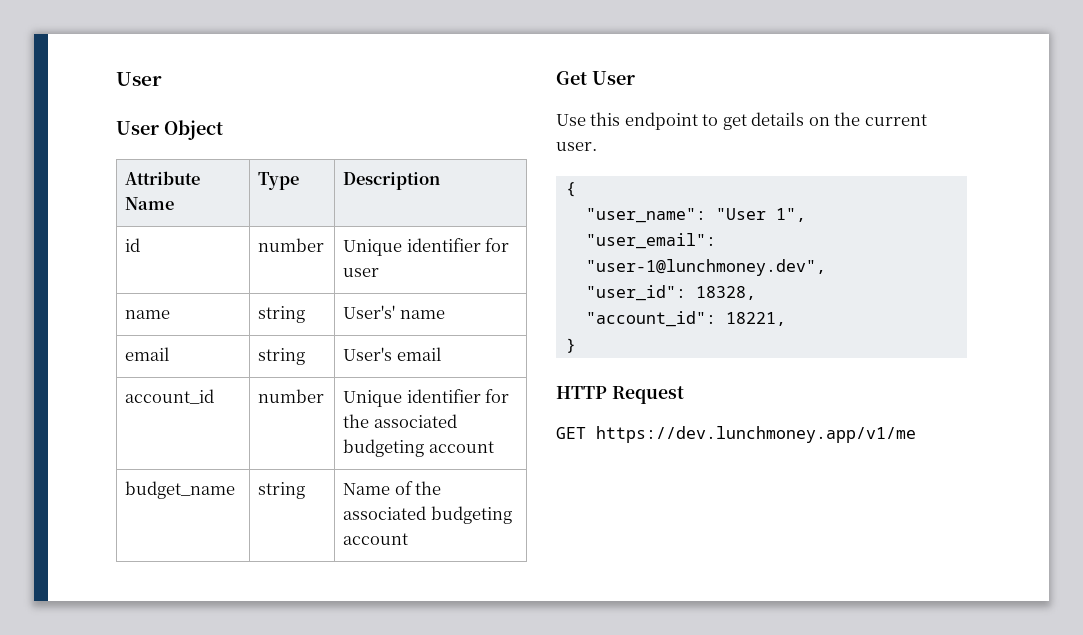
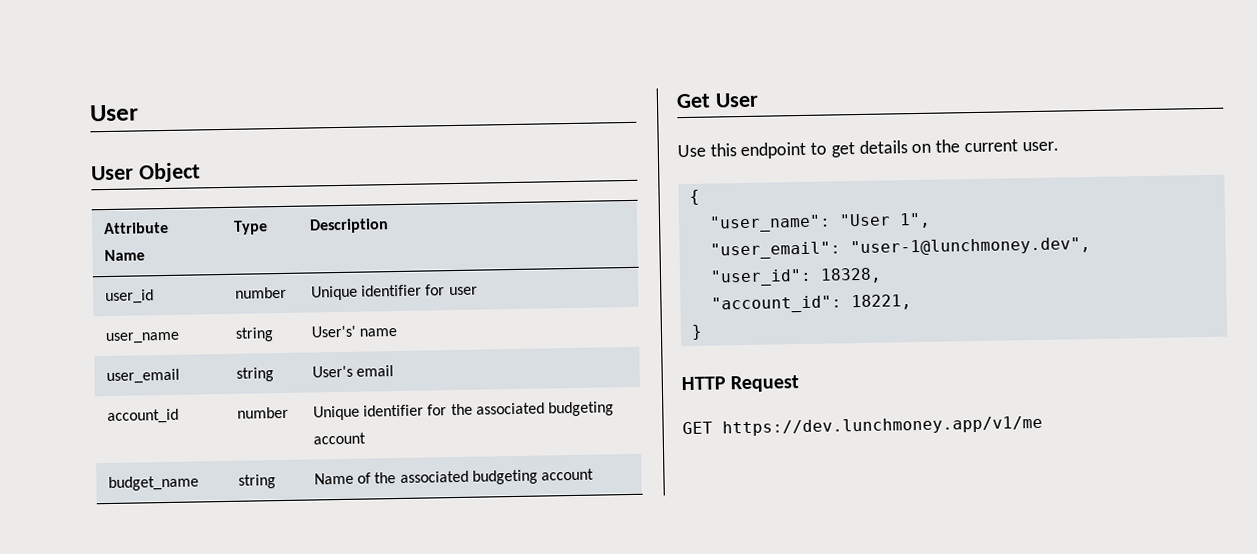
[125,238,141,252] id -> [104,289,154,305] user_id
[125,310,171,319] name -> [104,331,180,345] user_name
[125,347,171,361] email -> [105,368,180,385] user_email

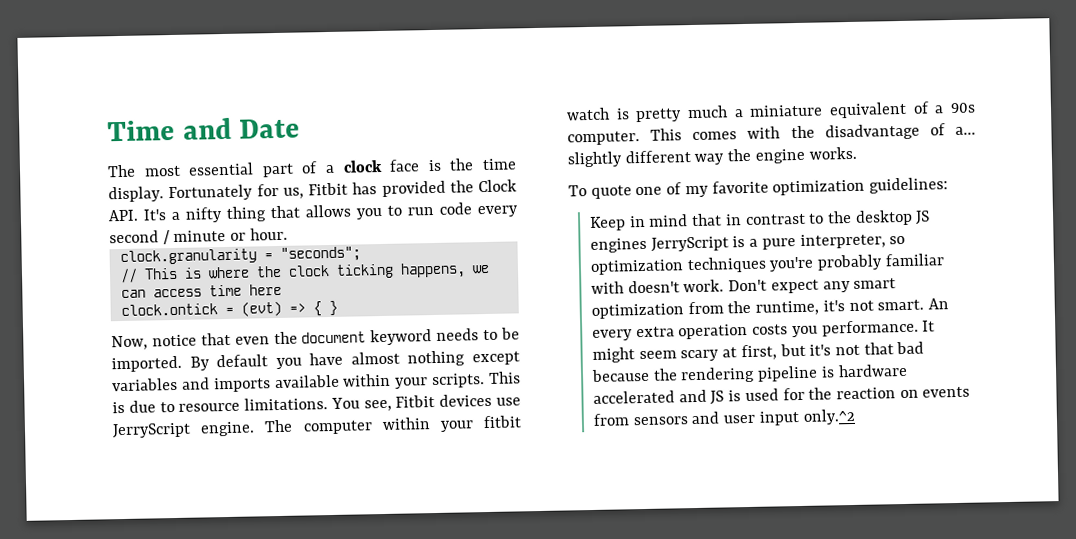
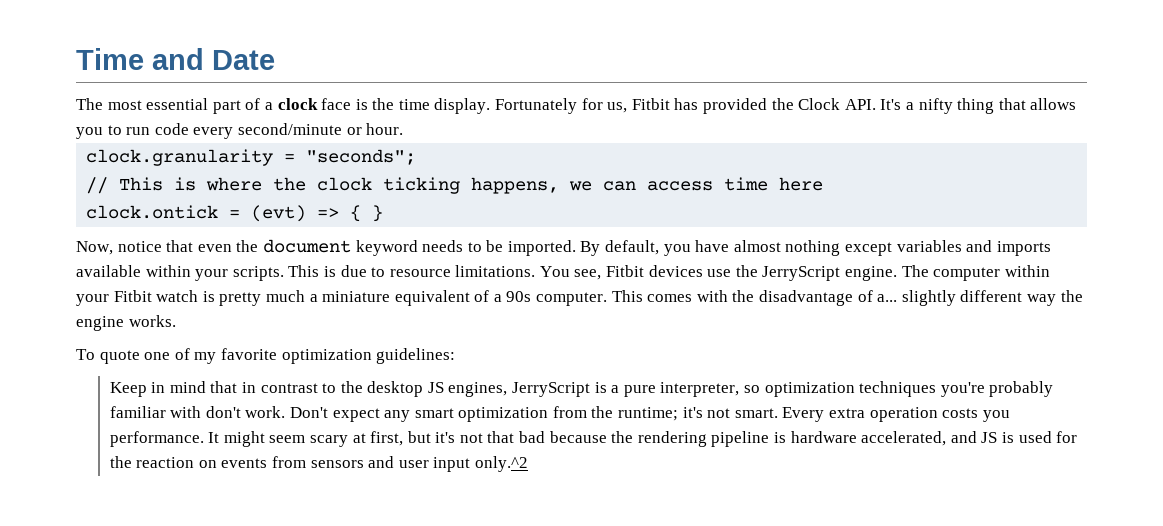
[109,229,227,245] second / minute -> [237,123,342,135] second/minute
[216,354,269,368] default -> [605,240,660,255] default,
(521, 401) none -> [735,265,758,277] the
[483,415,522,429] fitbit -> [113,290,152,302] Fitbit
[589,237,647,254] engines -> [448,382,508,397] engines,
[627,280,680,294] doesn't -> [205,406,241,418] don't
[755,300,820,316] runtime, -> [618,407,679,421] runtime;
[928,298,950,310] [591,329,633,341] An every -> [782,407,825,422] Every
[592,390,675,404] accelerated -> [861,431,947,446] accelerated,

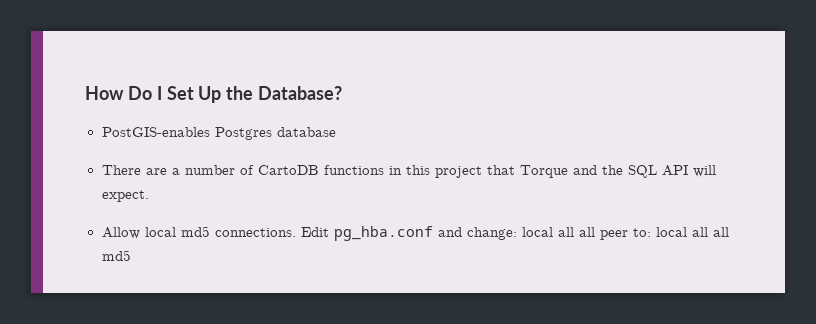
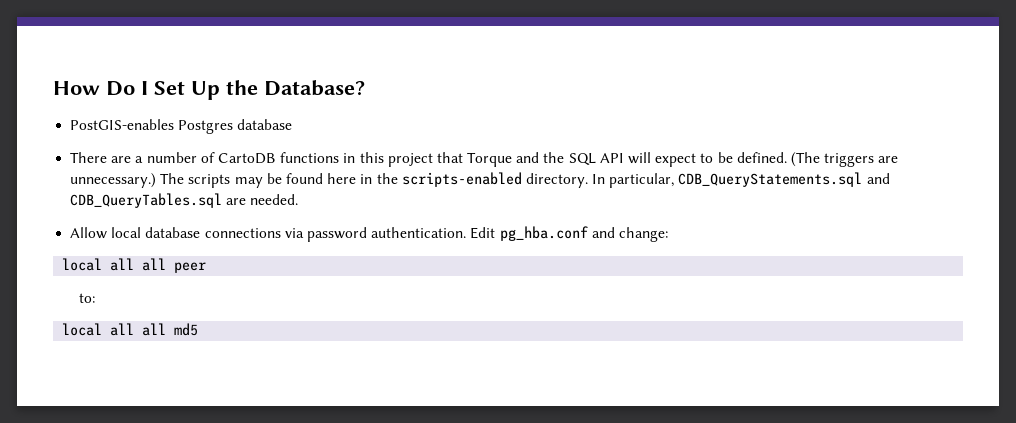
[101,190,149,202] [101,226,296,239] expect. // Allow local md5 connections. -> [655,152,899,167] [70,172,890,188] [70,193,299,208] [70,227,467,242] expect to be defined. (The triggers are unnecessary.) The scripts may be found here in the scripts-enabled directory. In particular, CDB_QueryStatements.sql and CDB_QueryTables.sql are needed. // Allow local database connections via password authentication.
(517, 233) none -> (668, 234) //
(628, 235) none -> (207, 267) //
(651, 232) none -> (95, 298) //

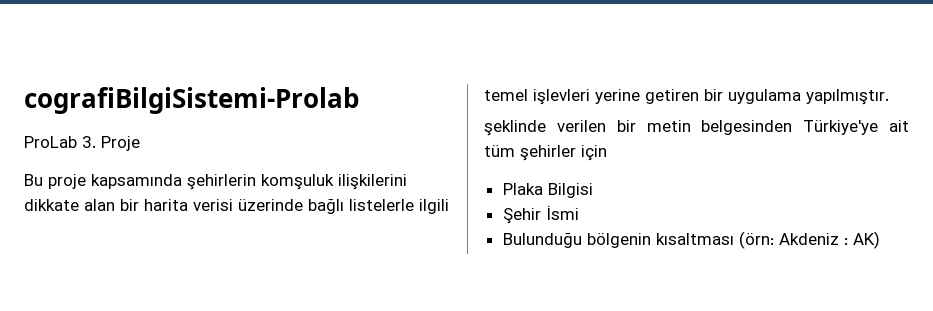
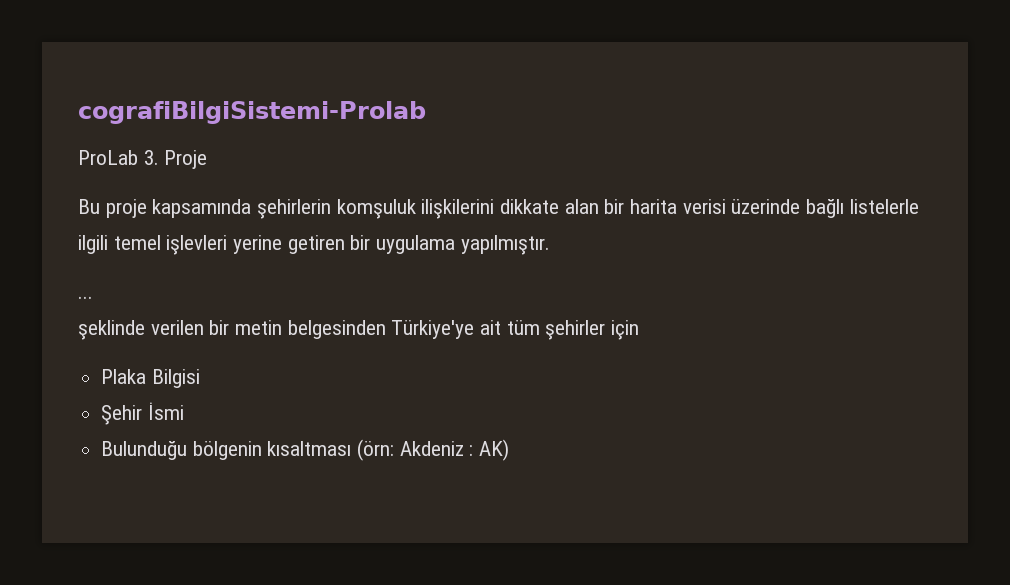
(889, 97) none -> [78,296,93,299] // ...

____________

* [Assigned task]:
The expected answer is an exact copy of the lines above, beginning at the line with "[627,280,680,294] doesn't ->" and ending at the line with "[592,390,675,404] accelerated ->", with both ends in.

* [Task response]:
[627,280,680,294] doesn't -> [205,406,241,418] don't
[755,300,820,316] runtime, -> [618,407,679,421] runtime;
[928,298,950,310] [591,329,633,341] An every -> [782,407,825,422] Every
[592,390,675,404] accelerated -> [861,431,947,446] accelerated,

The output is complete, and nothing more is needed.